2. The other assignments of error are predicated upon the action of the court in excluding certain hypothetical questions propounded to medical experts. These witnesses had not been present at the autopsy, neither had they heard the other witnesses testify, but the questions were based upon what was assumed to have been the evidence in the case, and embodied what purported to be a statement of all the facts testified to on the trial, both as to the physical condition of the deceased and all that occurred in the car on the evening in question, and then asked the witnesses what, in their opinion, was the immediate cause of the death. The questions were properly excluded, for two reasons: First. They did not either fully *40or correctly state the facts in evidence, some being omitted and and others stated so inaccurately as to be misleading. A comparison of the evidence with the questions will demonstrate the vice to which w© refer. Second. The matter inquired of was not, under the circumstances, the subject of. expert evidence, but was the ultimate fact to be determined by the jury. It was entirely proper to inquire of these experts as to the probable effect of excitement or physical exertion upon one in deceased’s diseased condition, but we never knew of a case, and have not been referred to any, where it was ever permitted to repeat to a witness all the evidence in the case, and then ask him what verdict, in his opinion, ought to be rendered in the case, which was in effect what was sought to be done in this instance. Courts have gone far enough in subjecting life, liberty, and property to the mere speculative opinions of men claiming to be experts, and we are not disposed to extend the rule into the field of mere hypothetical conjecture, which, in a case like the present, must necessarily have been so uncertain and unreliable as to be purely conjectural, and utterly unsafe for either court or jury to adopt.
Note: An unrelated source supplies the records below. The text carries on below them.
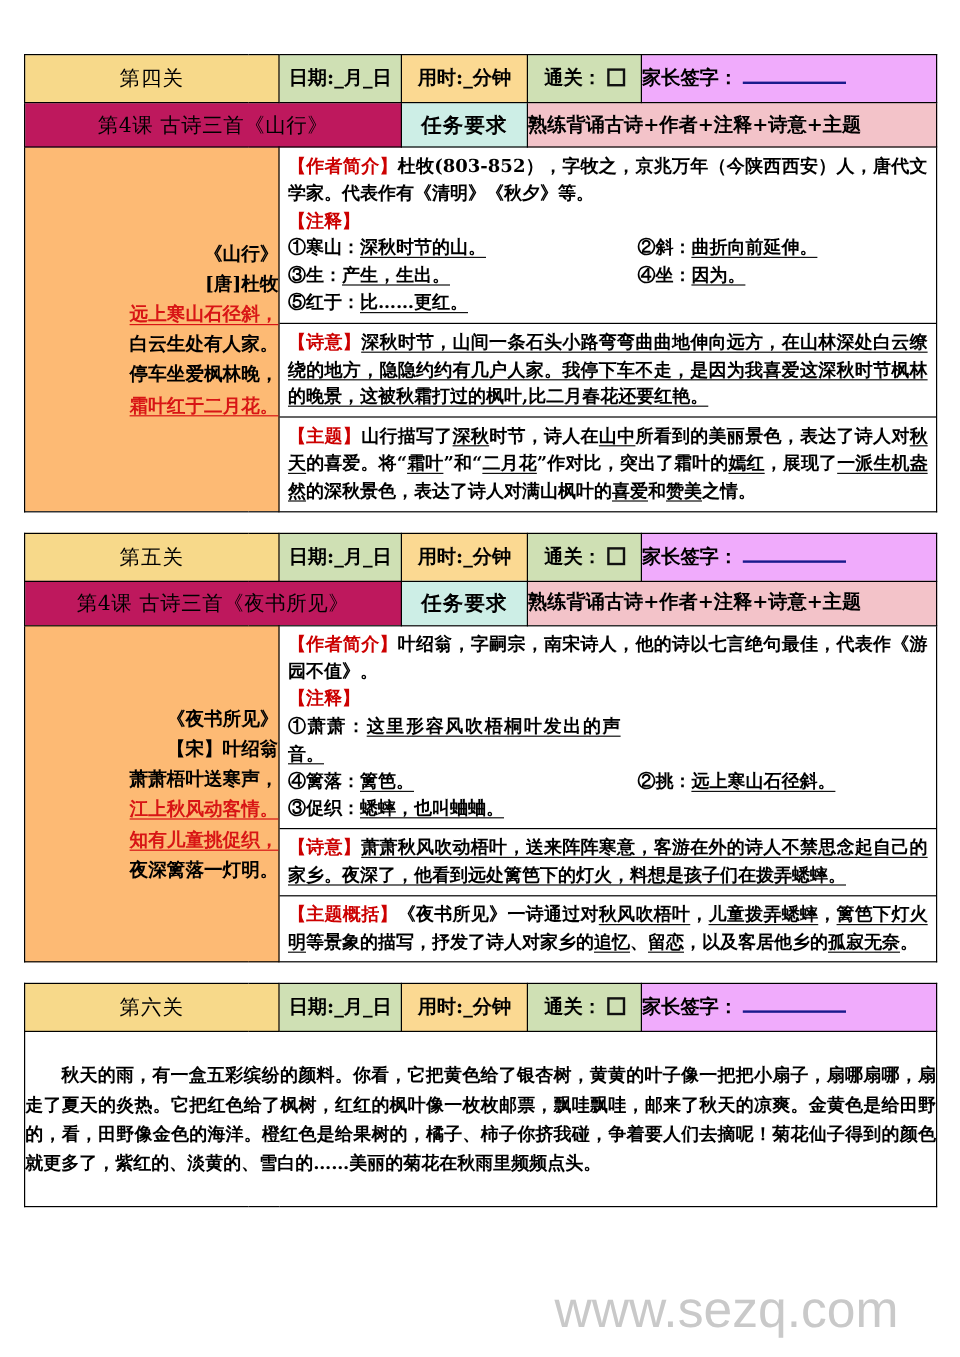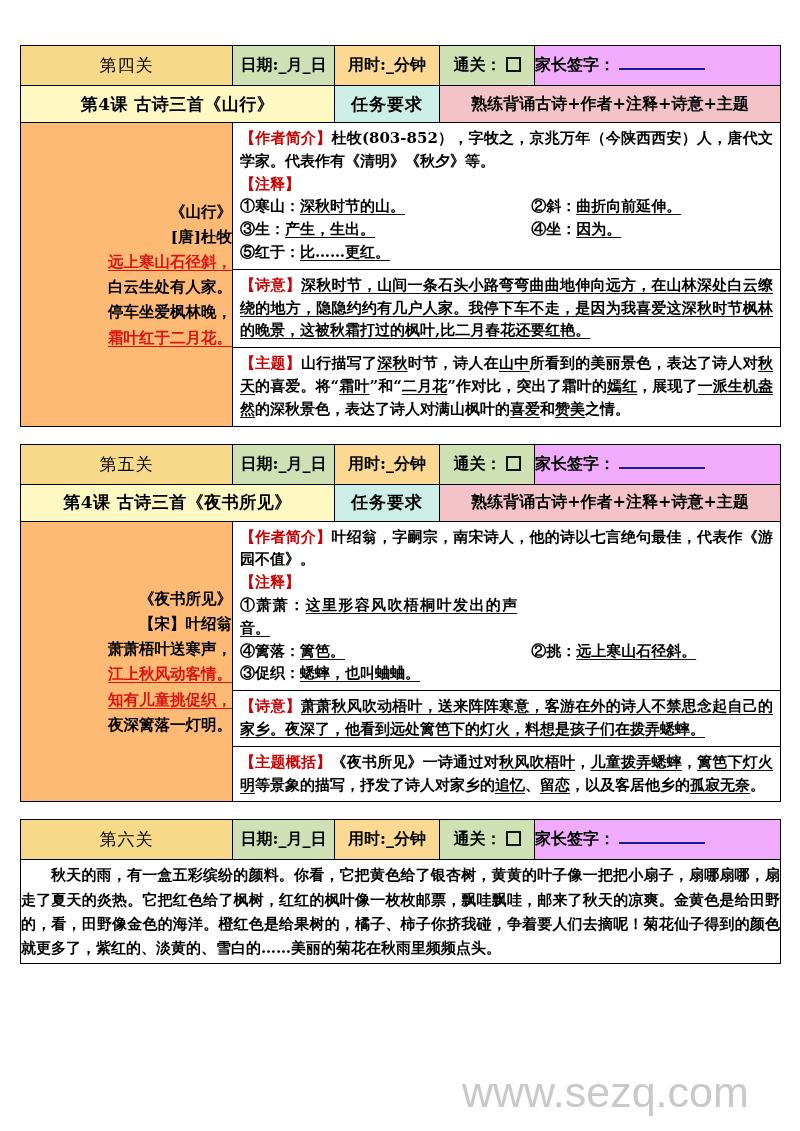"第4课 古诗三首《山行》" .lesson-title { background: #fef9c3 -> #be185d; font-weight: 700 -> 400 }
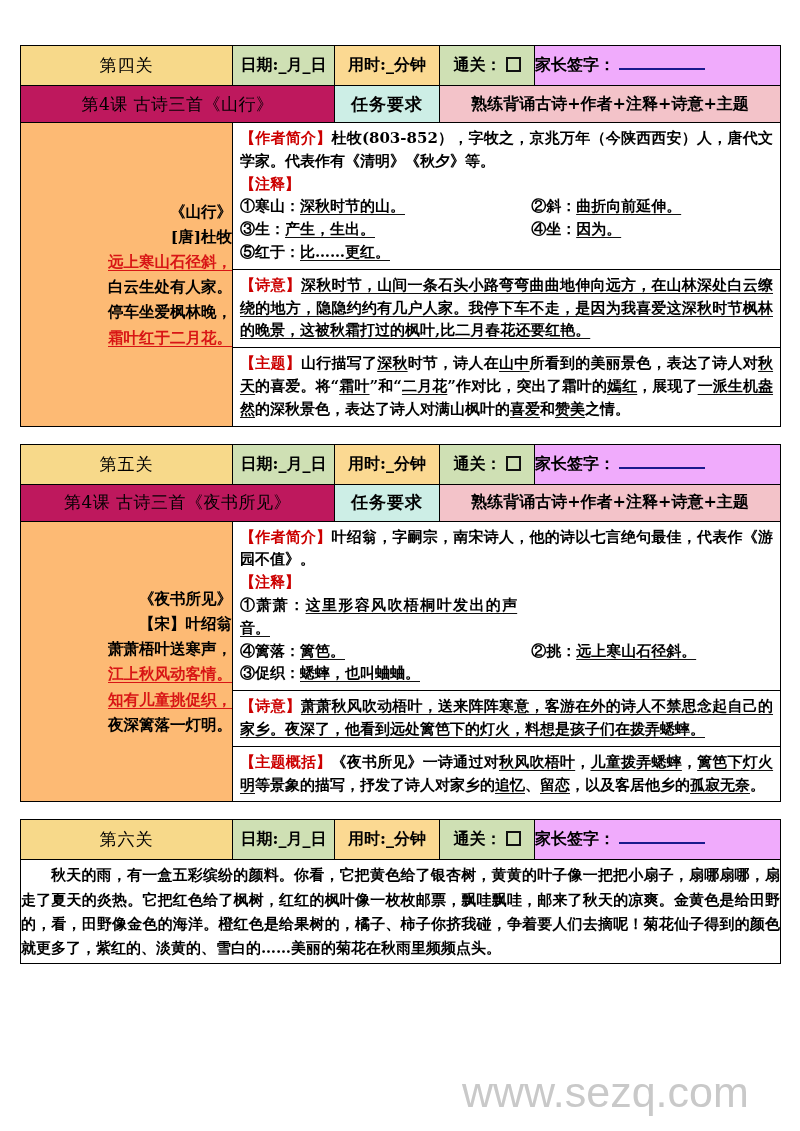"熟练背诵古诗+作者+注释+诗意+主题" .task-req { text-align: center -> none }
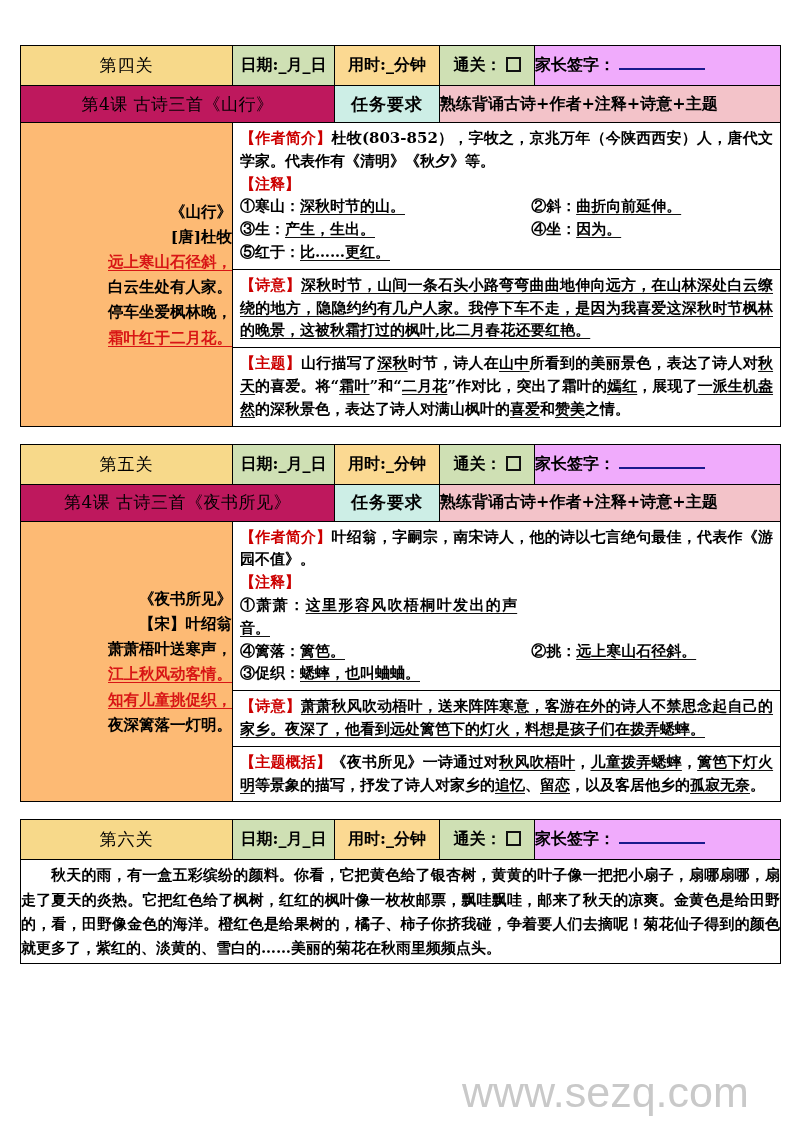"秋天的雨，有一盒五彩缤纷的颜料。你看，它把黄色给了银杏树，黄黄的叶子像一把把小扇" .passage-cell { height: 104px -> 146px }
He would have been a very rash witness who, in answer to the question propounded, dependent, as it might be, on so many hidden and secret conditions of which he could know nothing, would have assumed to assign any other immediate cause for the death of the deceased than the heart disease, to which he was subject, or to say that death would not have ensued but for the acts of the car driver.

Order affirmed.

• (Opinion published 53 N. W. Rep. 1019.)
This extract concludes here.